◆ Given records:
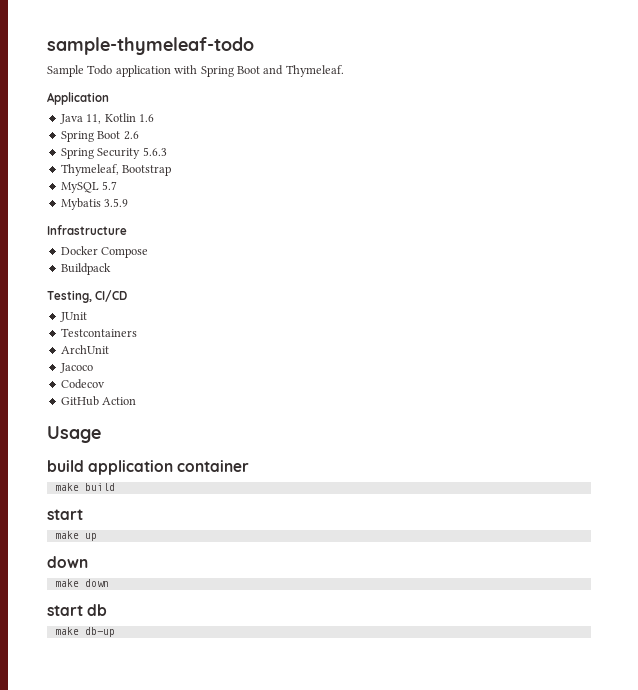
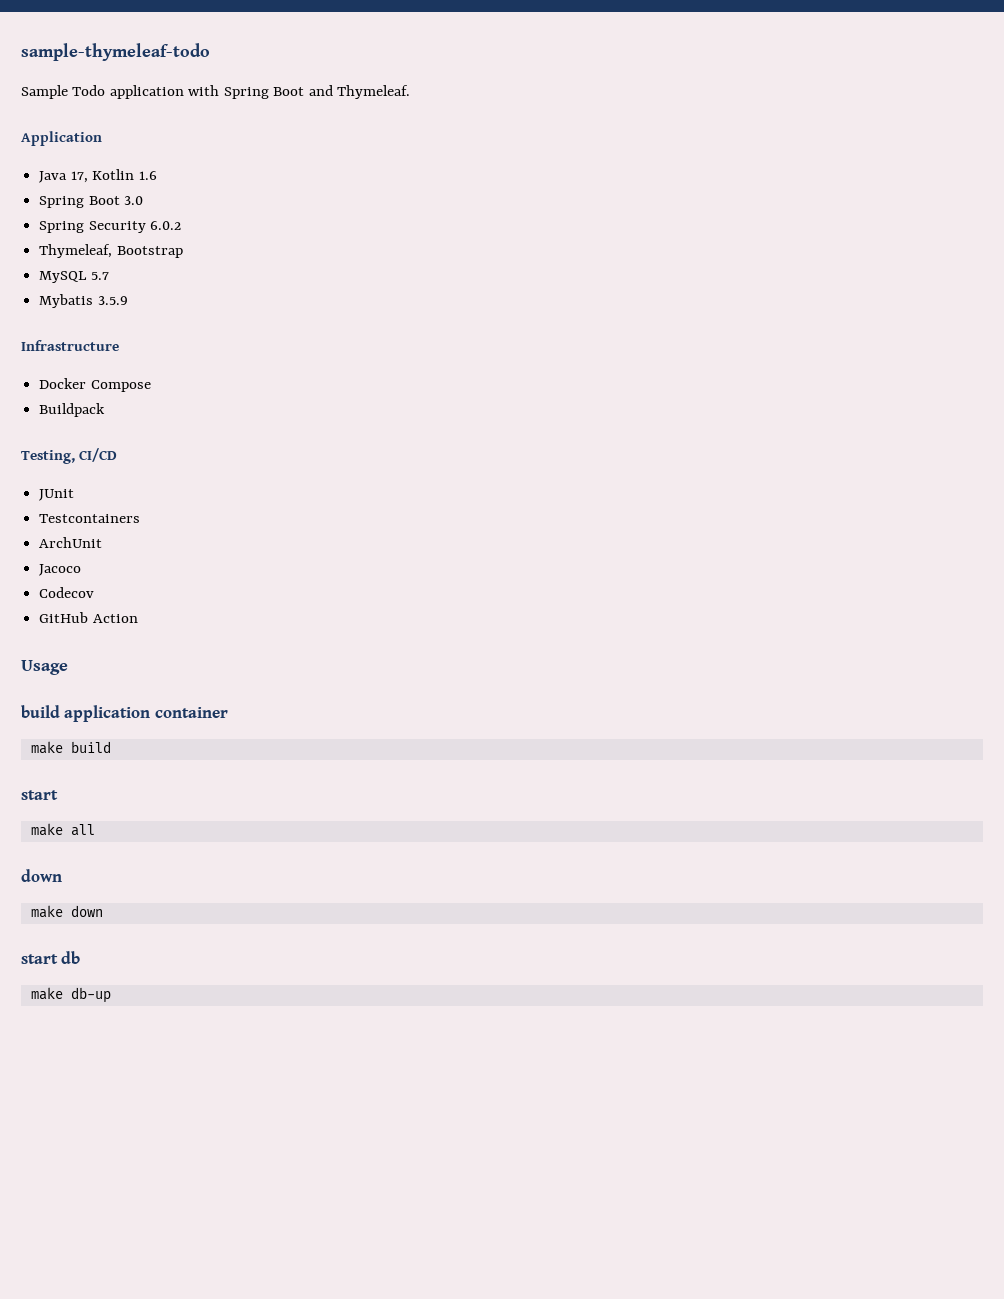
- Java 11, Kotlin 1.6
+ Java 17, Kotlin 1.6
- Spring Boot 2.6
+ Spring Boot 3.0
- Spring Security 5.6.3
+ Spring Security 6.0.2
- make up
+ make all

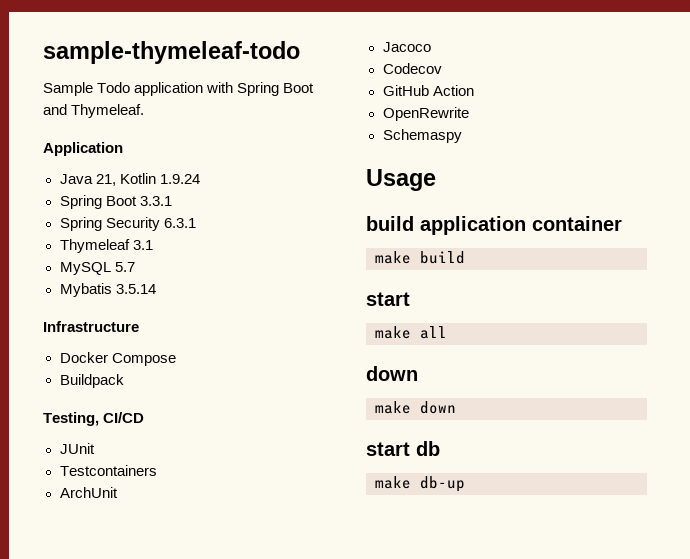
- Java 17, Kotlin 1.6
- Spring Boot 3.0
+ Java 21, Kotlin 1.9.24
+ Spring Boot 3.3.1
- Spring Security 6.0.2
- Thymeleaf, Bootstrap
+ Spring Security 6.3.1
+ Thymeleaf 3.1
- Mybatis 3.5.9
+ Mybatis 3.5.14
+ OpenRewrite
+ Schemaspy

◆ Work request: Select the lines in this material that hold the word "Java", leaving none out.

◆ Response area:
- Java 11, Kotlin 1.6
+ Java 17, Kotlin 1.6
- Java 17, Kotlin 1.6
+ Java 21, Kotlin 1.9.24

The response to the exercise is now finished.